6 – La dissonance accordée

Elle dut mettre un terme à ses réflexions pour saluer le jeune homme de l’accueil. Tous les matins, elle se reprochait intérieurement de ne jamais lui avoir demandé son nom. Cependant, plus le temps passait, et plus il aurait été gênant de le faire. Elle continuait donc de lui lancer un « Bonjour » très impersonnel en espérant un jour surprendre une conversation dans laquelle son nom serait évoqué. Il lui répondit et la suivit longtemps des yeux, avec une inhabituelle insistance. Cette attention qu'il lui porta amena Éloïse à s’arrêter aux toilettes pour vérifier que rien ne soit anormal sur sa tenue et son visage. Elle ne remarqua rien de particulier et se rendit à son bureau, saluant ses collègues sur son trajet de hochements de tête et de signes de la main.

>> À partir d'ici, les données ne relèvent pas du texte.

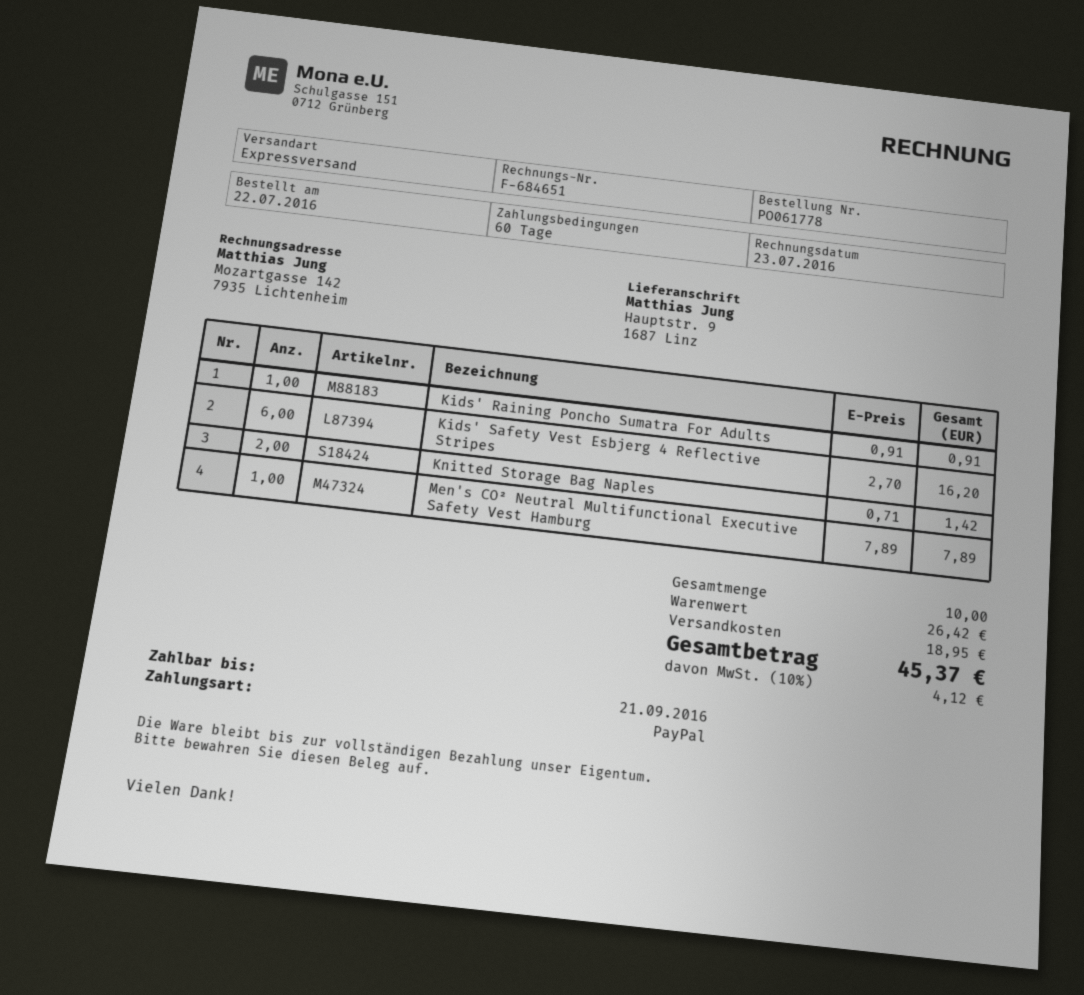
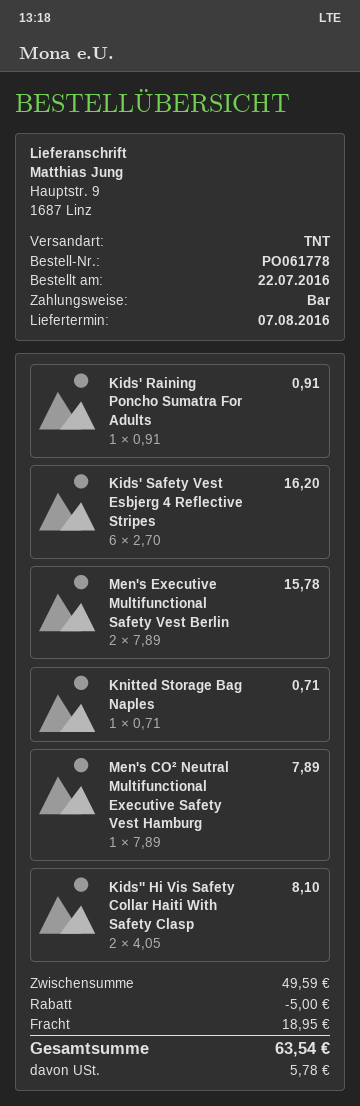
payment method: PayPal -> cash
shipping method: express -> TNT
Knitted Storage Bag Naples: 2 x 0.71 = 1.42 -> 1 x 0.71 = 0.71
Men's Executive Multifunctional Safety Vest Berlin: none -> 2 x 7.89 = 15.78
Kids'' Hi Vis Safety Collar Haiti With Safety Clasp: none -> 2 x 4.05 = 8.10
subtotal: 26.42 -> 49.59
discount: none -> 5.00
tax: 4.12 -> 5.78
total: 45.37 -> 63.54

« Bien dormi ? » lui lança Marilou à peine eut-elle déposé sa veste sur le dossier de sa chaise. Marilou occupait l’autre côté du bureau d’Éloïse, et il lui suffisait de se lever pour avoir un vis-à-vis direct. « Oui, très bien » exagéra un peu Éloïse, dans l’espoir infime de se soustraire ainsi à la question qui allait suivre. « T’as pas trop pensé à lui ? — À qui ? » risqua-t-elle avec le plus de détachement possible, dans une ultime tentative. Éloïse s’était surprise elle-même à apprécier ce garçon, et elle ne comprenait pas comment son intérêt pour Lui pouvait être d’une telle évidence pour ses copines. « Marilou ? Tu peux passer me voir s’il te plait ? » cria Isabelle à travers l’ouverture de la porte de son bureau. Isabelle était la supérieure des deux jeunes filles. C’était une personne juste, bienveillante, mais exigeante et peu indulgente. J’arrive, répondit Marilou avec obéissance, en attrapant un carnet et un stylo. Je ne t’oublie pas, toi, lança-t-elle à Éloïse en se dirigeant vers ses obligations. Le travail d’Éloïse consistait à commercialiser des dispositifs médicaux pour les hôpitaux. Cet emploi, qui pouvait paraître noble dans son intitulé, dissimulait en vérité des objectifs lucratifs au caractère peu éthique. Elle n’était pas toujours fondamentalement en accord avec les missions qu’on lui confiait, mais elle les effectuait sans contester. Un métier d’une telle responsabilité et qui lui fournissait une telle qualité de vie était une aubaine pour la jeune diplômée qu’elle était. Ces raisons suffisaient à se protéger de la culpabilité qui la guettait face aux nombreuses dissonances entre ses valeurs morales et ses actes. Sa journée se déroula comme à l’ordinaire, bien que parsemée de certains instants d’errance dans ses souvenirs de la veille. Quand Marilou sortit du bureau d’Isabelle, celle-ci lui avait confié une tâche qui l’occupa tout le reste de la journée. Éloïse pu ainsi vaquer à ses occupations, sans subir l’interrogatoire qu’elle s’était préparée à affronter.